Keith Michael Patrick O'Brien (born 17 March 1938) is the current Archbishop of Saint Andrews and Edinburgh in Scotland, and is that country's only Cardinal.

Cardinal O'Brien is the leader of the Catholic Church in Scotland[1][2] and heads its Conference of Bishops. By virtue of these roles he is sometimes referred to by non-Scots as the 'Primate of Scotland';[3] however, no such title has ever been officially bestowed upon him and there is no precedent in Scotland for the position of primate.

Early lifeEdit

Keith Patrick O’Brien was born at Ballycastle in County Antrim, Northern Ireland on 17 March 1938. After primary education in Ballycastle, the he moved with his family to Scotland where his father was serving with the Royal Navy at Faslane, initially attending St Stephen’s Primary School, Dalmuir before continuing to secondary school at St Patrick’s High School, Dumbarton. His family then moved to Edinburgh, where he completed his secondary education at Holy Cross Academy, before studying at the University of Edinburgh where he gained a Bachelor of Science degree in Chemistry in 1959 (and later a Diploma of Education in 1966). His studies for the Priesthood were at St. Andrew’s College, Drygrange, Roxburghshire and he was ordained priest on 3 April 1965 by his predecessor, Cardinal Gordon Gray. Initially, serving as curate at Holy Cross, Edinburgh from 1965 until 1966, he completed his teacher training certificate at Moray House College of Education. For the next 5 years, from 1966 to 1971, he was employed by Fife County Council as a teacher of mathematics and science; he also served as chaplain to St Columba’s Secondary School, initially in Cowdenbeath and then in Dunfermline, while assisting at St Bride’s Parish, Cowdenbeath.

He was then moved to full time parish apostolate in St Patrick’s, Kilsyth from 1972 until 1975 and then St Mary’s, Bathgate from 1975 until 1978. He served as spiritual director to the students at St Andrew’s College, Drygrange from 1978 until 1980 then as Rector of St Mary’s College, the junior seminary at Blairs near Aberdeen, from 1980 until 1985.

Archbishop of St Andrews and EdinburghEdit

Cardinal O’Brien was nominated archbishop of St Andrews and Edinburgh on 30 May 1985 and was ordained to the episcopate by Cardinal Gray, then archbishop emeritus of St Andrews and Edinburgh, at St Mary’s Cathedral, Edinburgh on 5 August 1985. Pope John Paul II created him Cardinal-Priest of Ss Joachim and Anne ad Tusculanum on 21 October 2003.

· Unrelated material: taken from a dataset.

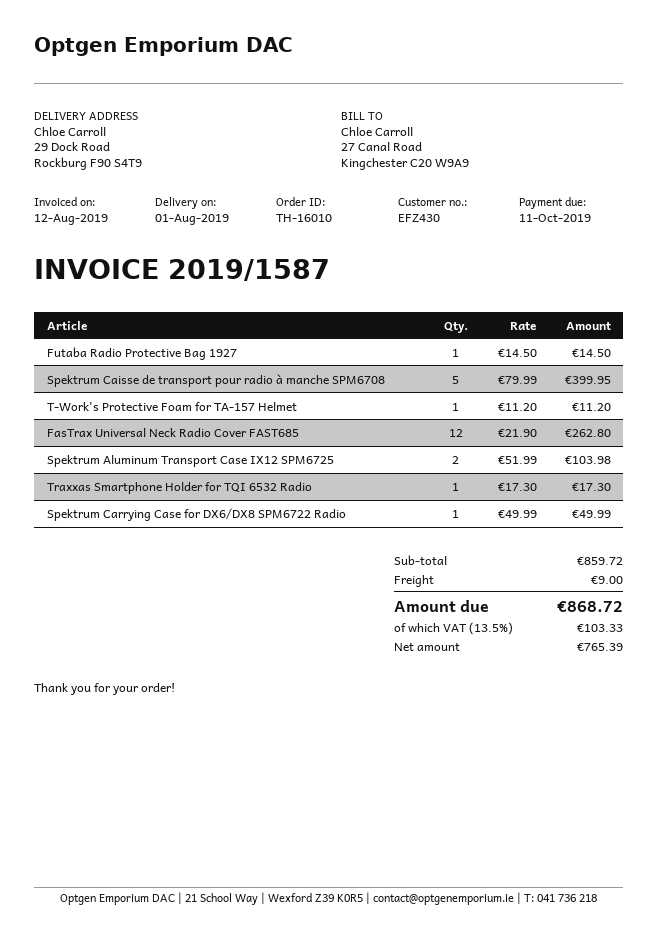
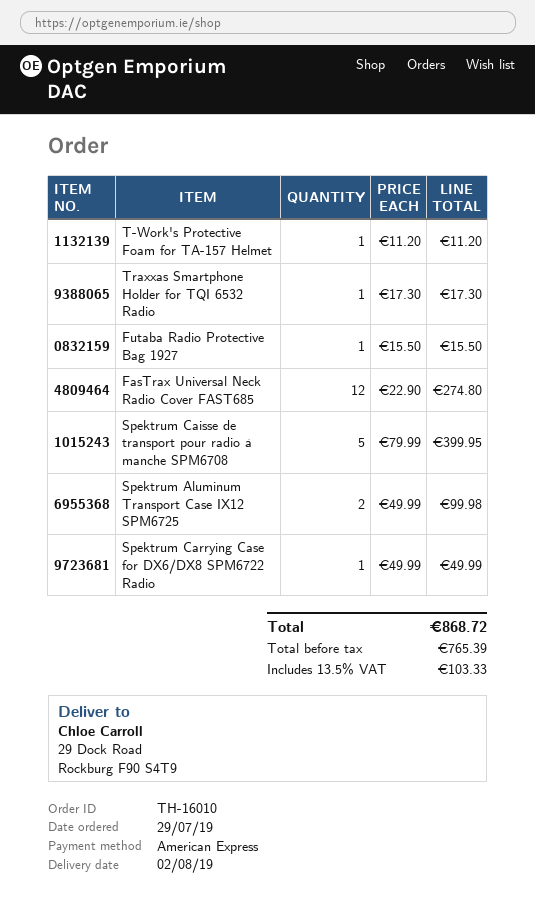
delivery date: 2019-08-01 -> 2019-08-02
Futaba Radio Protective Bag 1927: 1 x 14.50 = 14.50 -> 1 x 15.50 = 15.50
FasTrax Universal Neck Radio Cover FAST685: 12 x 21.90 = 262.80 -> 12 x 22.90 = 274.80
Spektrum Aluminum Transport Case IX12 SPM6725: 2 x 51.99 = 103.98 -> 2 x 49.99 = 99.98
shipping: 9.00 -> none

The Cardinal was made Bailiff Grand Cross of Honour and Devotion of the Sovereign Military Order of Malta in 2005, appointed Grand Prior of the Scottish Lieutenancy of the Equestrian Order of the Holy Sepulchre of Jerusalem in 2001 and appointed Knight Grand Cross in 2003.

Cardinal O'Brien was awarded an Honorary Degree of Doctor of Laws from St Francis Xavier University, Antigonish, Nova Scotia, Canada in 2004; awarded an Honorary Degree of Doctor of Divinity from the University of St Andrews in 2004 and awarded an Honorary Degree of Doctor of Divinity from the University of Edinburgh also in 2004.

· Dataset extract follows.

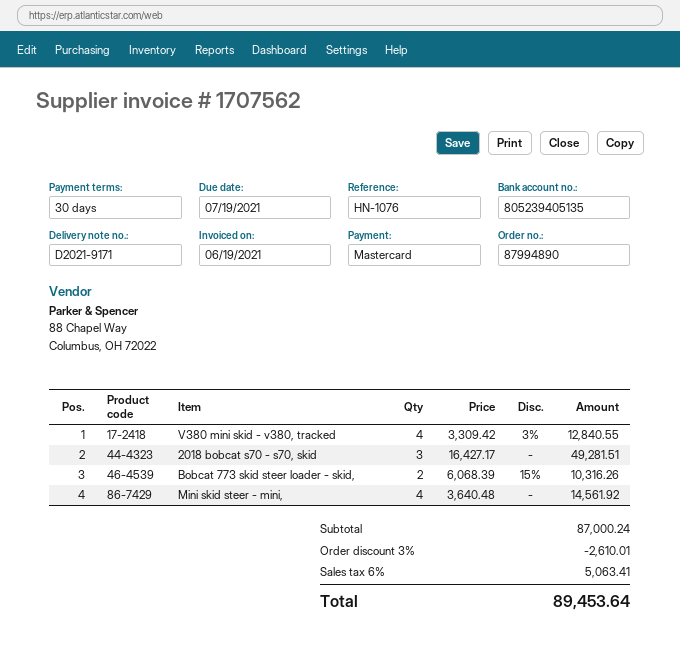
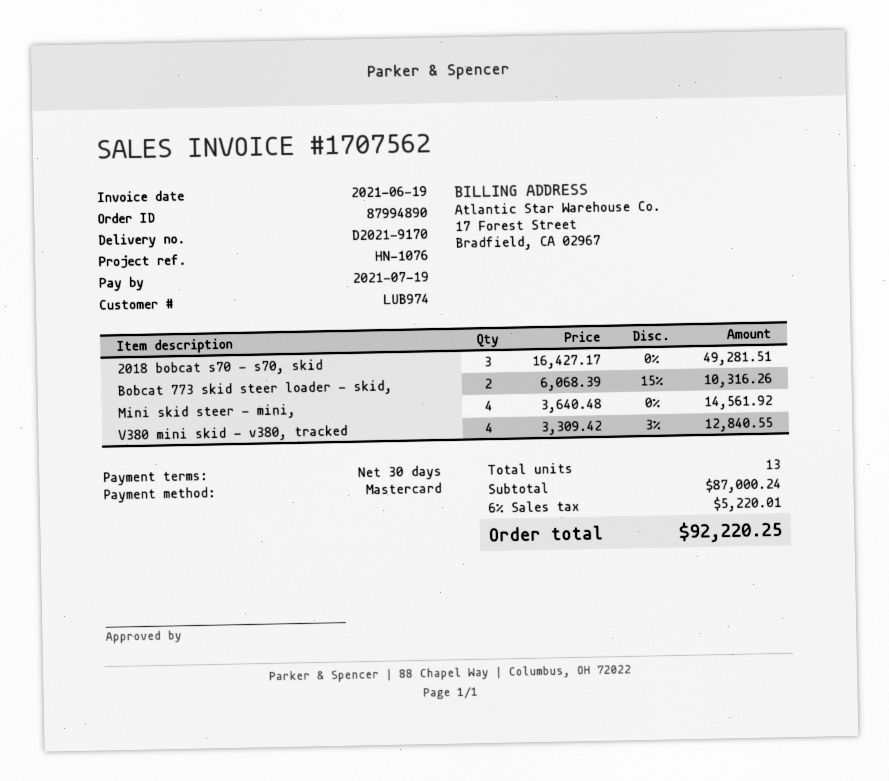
delivery note number: D2021-9171 -> D2021-9170
discount: 3% = 2610.01 -> none
tax: 6% = 5063.41 -> 6% = 5220.01
total: 89453.64 -> 92220.25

He was Apostolic Administrator of the Diocese of Argyll and the Isles from 1996 until 1999 when Bishop Ian Murray took over the diocese.

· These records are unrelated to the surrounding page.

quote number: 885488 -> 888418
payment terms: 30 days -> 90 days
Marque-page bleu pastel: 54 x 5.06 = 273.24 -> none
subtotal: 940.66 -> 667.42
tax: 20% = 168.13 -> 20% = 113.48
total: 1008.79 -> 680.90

Cardinal O'Brien took part in the 2005 Papal Conclave which elected Pope Benedict XVI.

Curial appointmentsEdit

After his creation as cardinal, Keith Patrick O’Brien was appointed a member of the Pontifical Council for Social Communications and also a member of the Pontifical Council for the Pastoral Care of Migrants and Itinerant People.

He is currently the President of the Bishops’ Conference of Scotland and fulfils various engagements outwith his own archdiocese at the request of other members of the Conference.

Missionary interestEdit

File:Cardinalobriencoatofarms.jpg

Cardinal O'Brien has always shown a keen interest in the foreign missions, having visited the territory previously adopted by his own Archdiocese – Bauchi in northern Nigeria - on two occasions. He has also visited his priests who are on loan to dioceses in Central America, having visited El Salvador on three occasions and Chiapas in Mexico on two occasions, as well as going to Guatemala.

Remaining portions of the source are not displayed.